Chapter 10: Monopoly
Start Up: Surrounded by Monopolies
If your college or university is like most, you spend a lot of time, and money, dealing with firms that face very little competition. Your campus bookstore is likely to be the only local firm selling the texts that professors require you to read. Your school may have granted an exclusive franchise to a single firm for food service and to another firm for vending machines. A single firm may provide your utilities—electricity, natural gas, and water.
Unlike the individual firms we have previously studied that operate in a competitive market, taking the price, which is determined by demand and supply, as given, in this chapter we investigate the behavior of firms that have their markets all to themselves. As the only suppliers of particular goods or services, they face the downward-sloping market demand curve alone.
We will find that firms that have their markets all to themselves behave in a manner that is in many respects quite different from the behavior of firms in perfect competition. Such firms continue to use the marginal decision rule in maximizing profits, but their freedom to select from the price and quantity combinations given by the market demand curve affects the way in which they apply this rule.
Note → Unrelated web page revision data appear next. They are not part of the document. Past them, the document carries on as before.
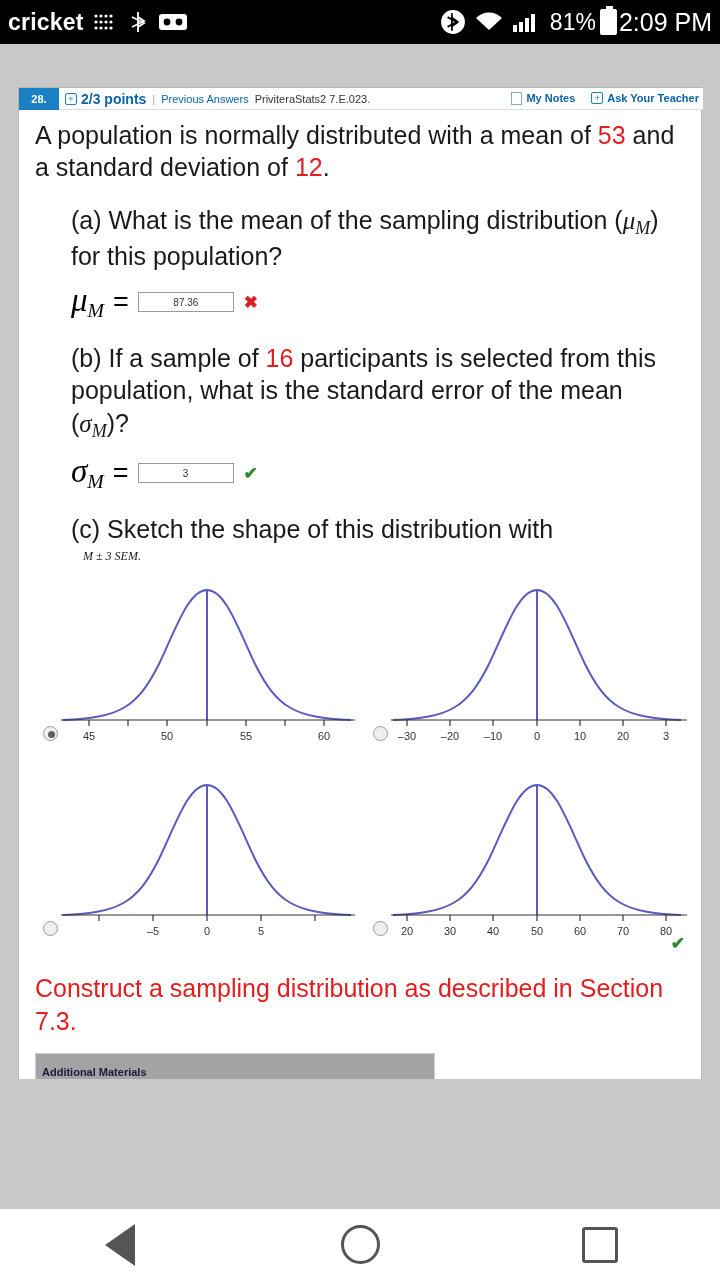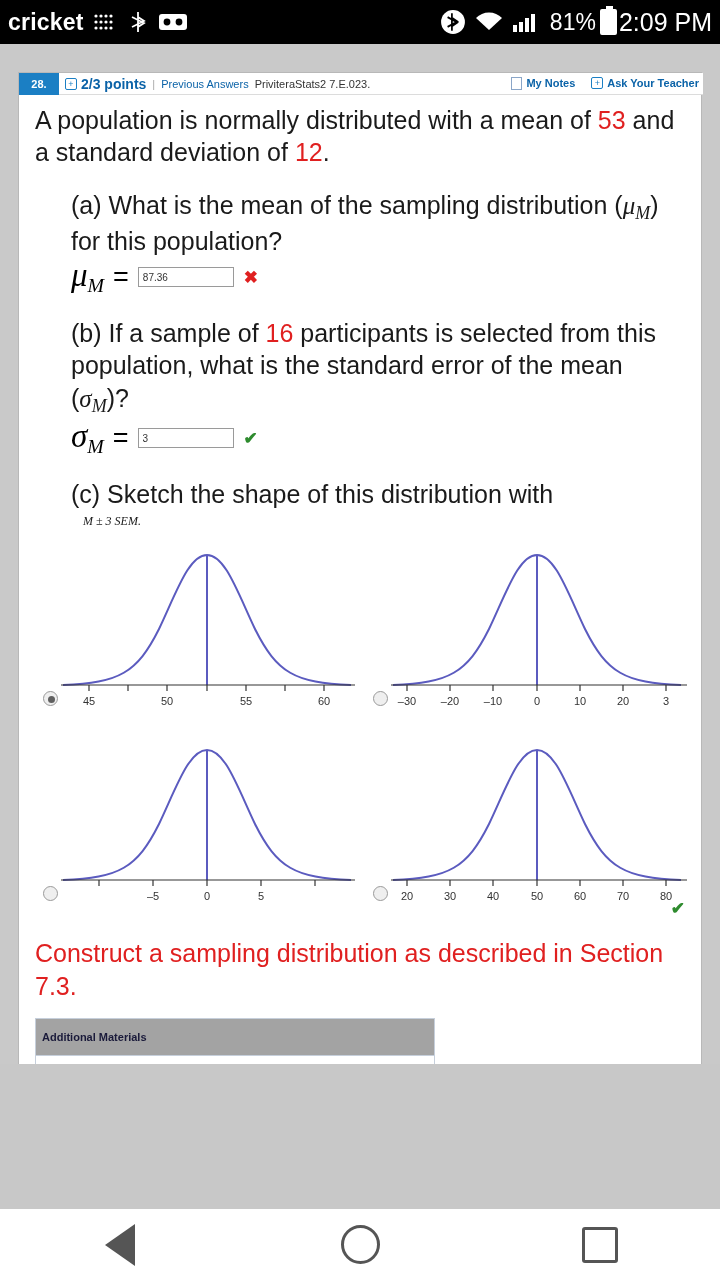"28." .page { top: 44px -> 59px }
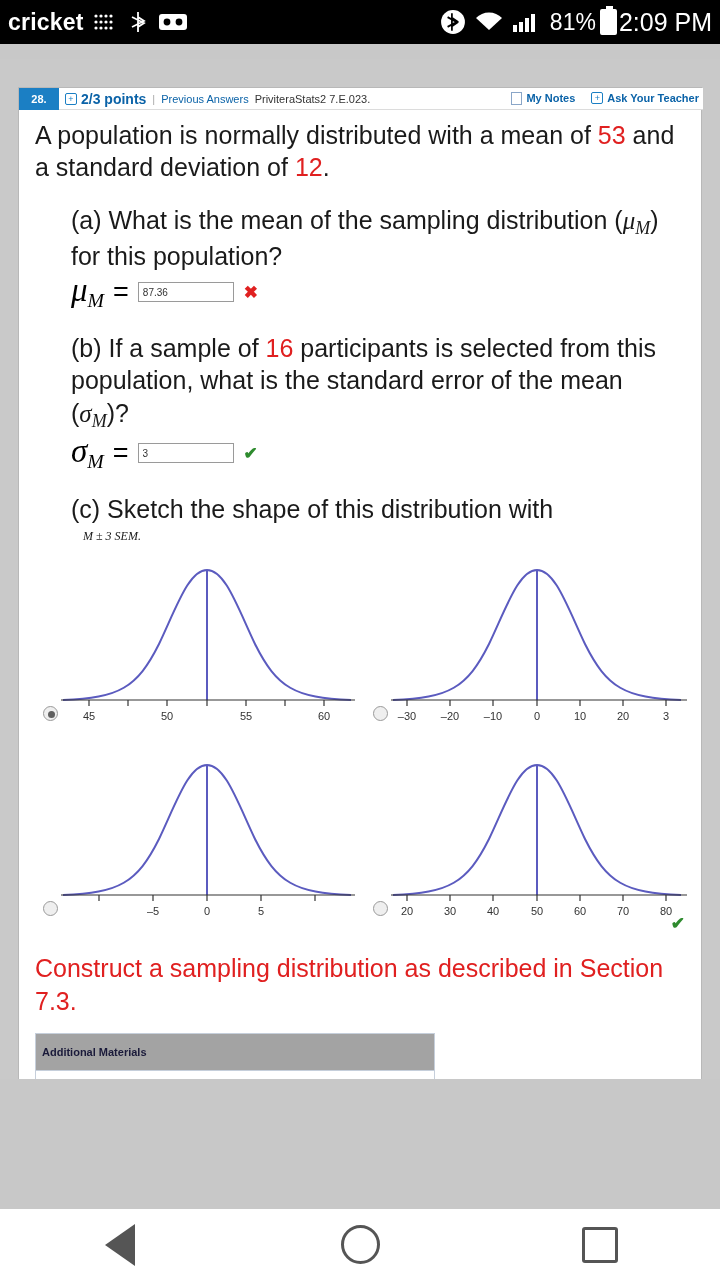"μM" .answer-row { margin-top: none -> 10px }
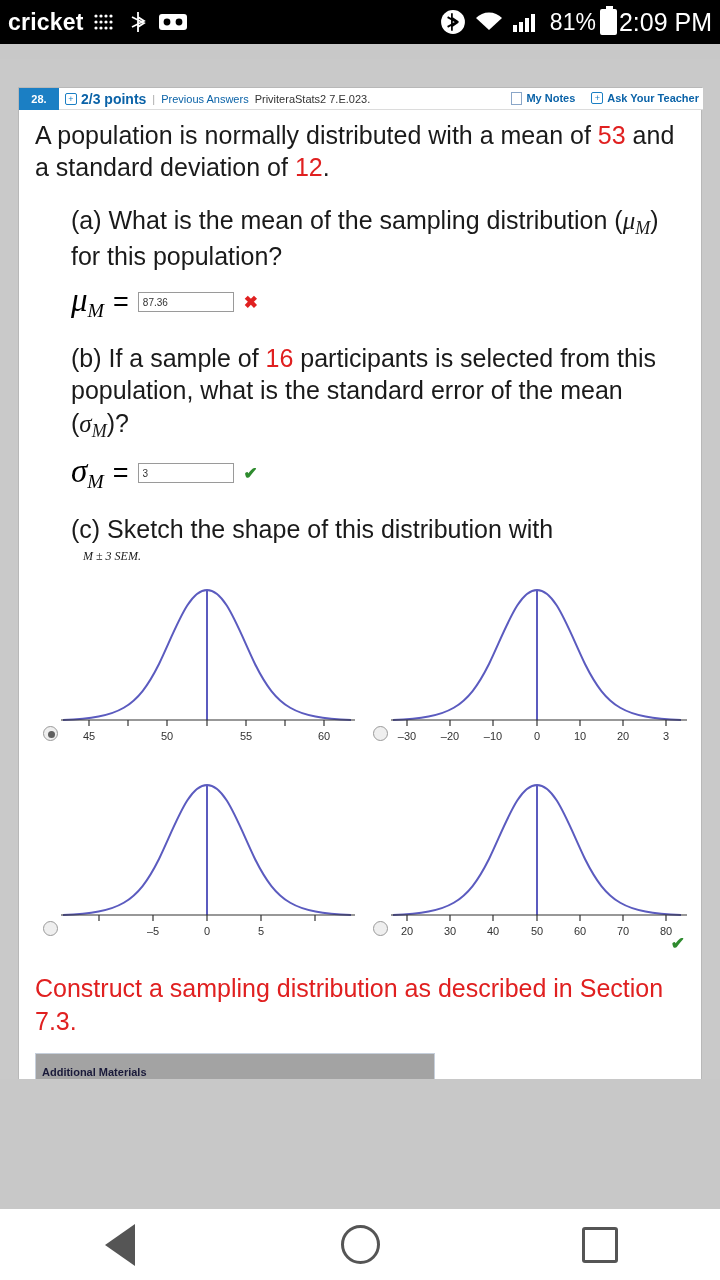"87.36" .ansbox { text-align: none -> center }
We will show that a monopoly firm is likely to produce less and charge more for what it produces than firms in a competitive industry. As a result, a monopoly solution is likely to be inefficient from society’s perspective. We will explore the policy alternatives available to government agencies in dealing with monopoly firms. First, though, we will look at characteristics of monopoly and at conditions that give rise to monopolies in the first place.